◆ **EXERCISE INSTRUCTIONS**
State the number of lines that hold "amount" in the records below, with no other words.

Web document revisions
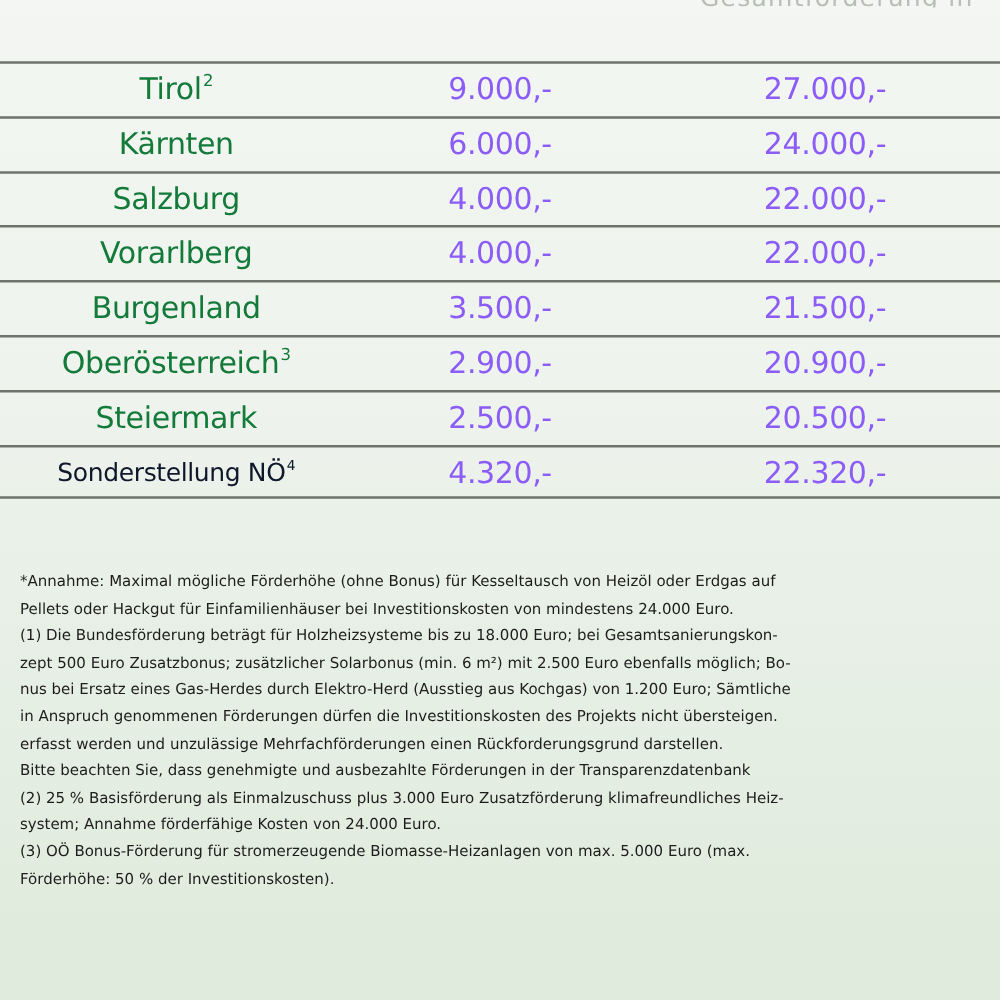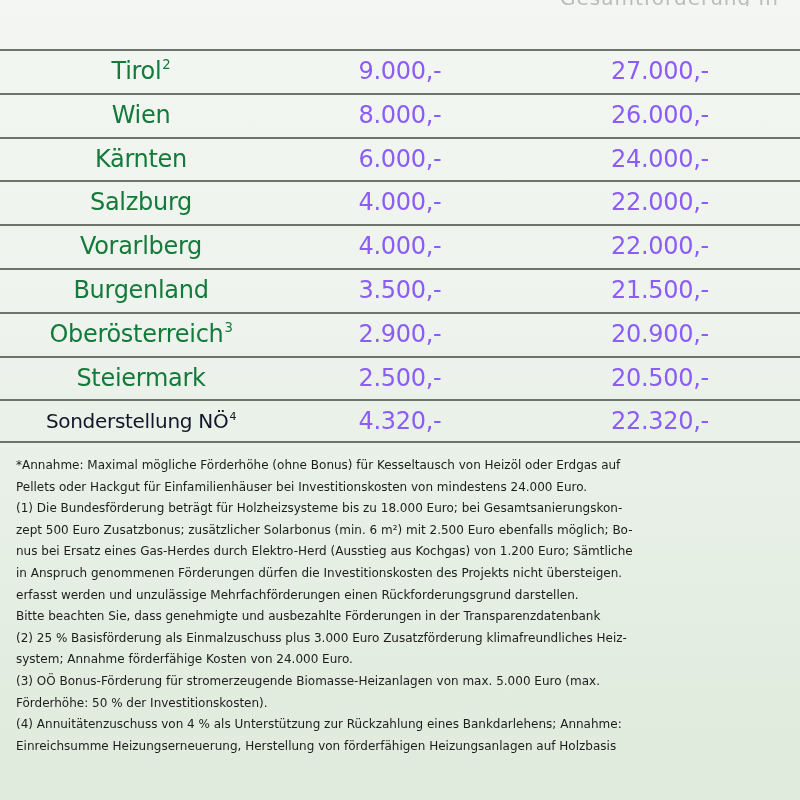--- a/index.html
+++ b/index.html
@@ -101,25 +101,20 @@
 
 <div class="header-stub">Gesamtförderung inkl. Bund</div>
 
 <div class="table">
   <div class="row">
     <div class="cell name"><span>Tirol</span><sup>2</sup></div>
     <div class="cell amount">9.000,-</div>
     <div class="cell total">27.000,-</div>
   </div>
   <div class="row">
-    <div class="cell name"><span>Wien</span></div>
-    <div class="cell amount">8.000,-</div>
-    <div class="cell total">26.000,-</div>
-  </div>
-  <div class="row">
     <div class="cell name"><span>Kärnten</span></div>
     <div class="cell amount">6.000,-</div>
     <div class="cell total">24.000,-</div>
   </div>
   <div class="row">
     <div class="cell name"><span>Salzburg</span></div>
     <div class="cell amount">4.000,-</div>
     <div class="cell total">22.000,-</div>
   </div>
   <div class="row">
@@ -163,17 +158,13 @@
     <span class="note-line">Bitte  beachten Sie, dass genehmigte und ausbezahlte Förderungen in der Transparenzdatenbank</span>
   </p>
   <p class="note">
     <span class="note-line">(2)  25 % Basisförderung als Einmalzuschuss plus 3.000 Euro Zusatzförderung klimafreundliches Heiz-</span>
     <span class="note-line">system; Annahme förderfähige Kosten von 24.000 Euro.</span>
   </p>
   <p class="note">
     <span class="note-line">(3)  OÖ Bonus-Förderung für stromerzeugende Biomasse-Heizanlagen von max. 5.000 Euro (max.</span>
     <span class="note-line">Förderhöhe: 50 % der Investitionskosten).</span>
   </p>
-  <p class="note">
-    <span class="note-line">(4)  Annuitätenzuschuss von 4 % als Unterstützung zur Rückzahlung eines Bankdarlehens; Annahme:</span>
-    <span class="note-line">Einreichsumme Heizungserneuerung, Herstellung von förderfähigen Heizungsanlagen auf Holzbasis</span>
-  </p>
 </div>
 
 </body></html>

◆ **ANSWER BOX**
4